Go to the line that contains "subtotal: 168.55 -> 230.88" and transcribe from there to the end of the entries, that line and the last one included.

Before and after images:

== == ==

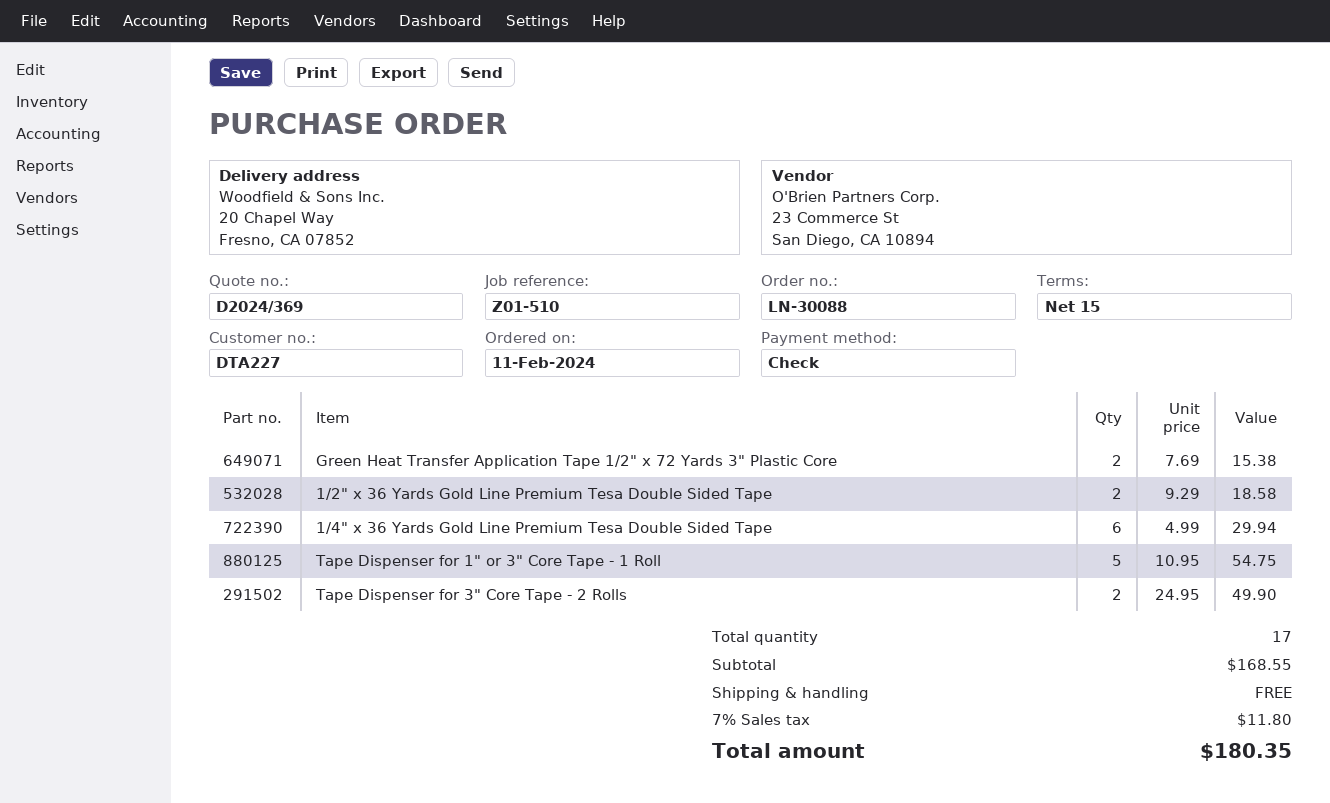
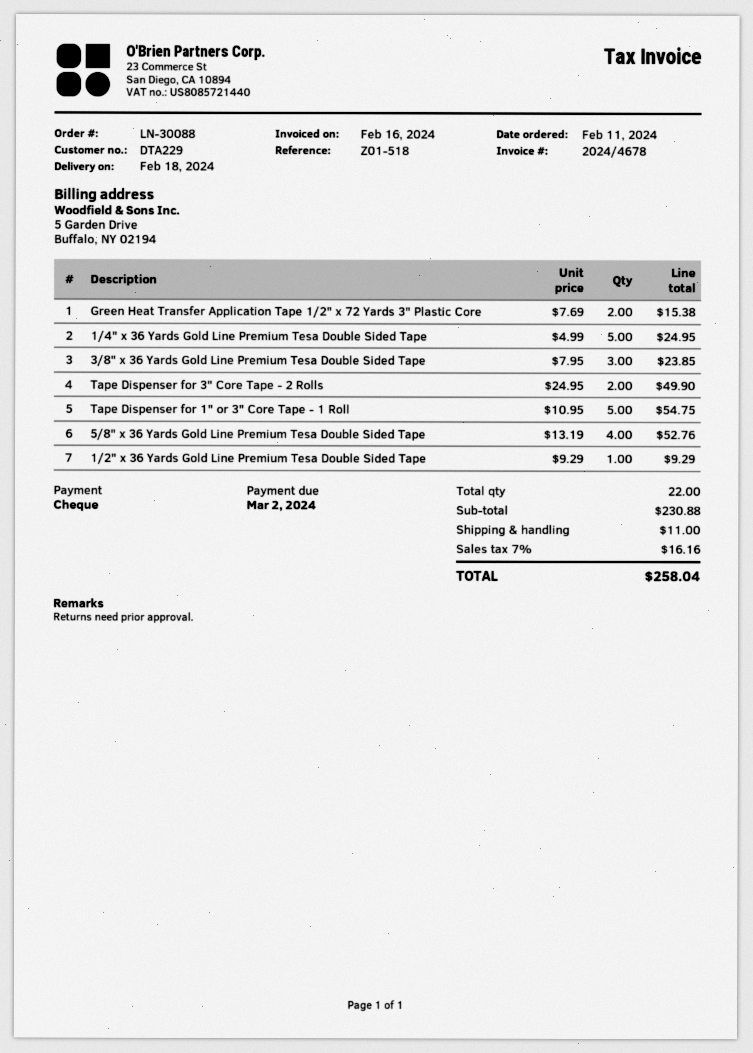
customer number: DTA227 -> DTA229
reference: Z01-510 -> Z01-518
1/2" x 36 Yards Gold Line Premium Tesa Double Sided Tape: 2 x 9.29 = 18.58 -> 1 x 9.29 = 9.29
1/4" x 36 Yards Gold Line Premium Tesa Double Sided Tape: 6 x 4.99 = 29.94 -> 5 x 4.99 = 24.95
3/8" x 36 Yards Gold Line Premium Tesa Double Sided Tape: none -> 3 x 7.95 = 23.85
5/8" x 36 Yards Gold Line Premium Tesa Double Sided Tape: none -> 4 x 13.19 = 52.76
total quantity: 17 -> 22
subtotal: 168.55 -> 230.88
shipping: 0.00 -> 11.00
tax: 7% = 11.80 -> 7% = 16.16
total: 180.35 -> 258.04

== == ==

- RESPONSE BELOW -
subtotal: 168.55 -> 230.88
shipping: 0.00 -> 11.00
tax: 7% = 11.80 -> 7% = 16.16
total: 180.35 -> 258.04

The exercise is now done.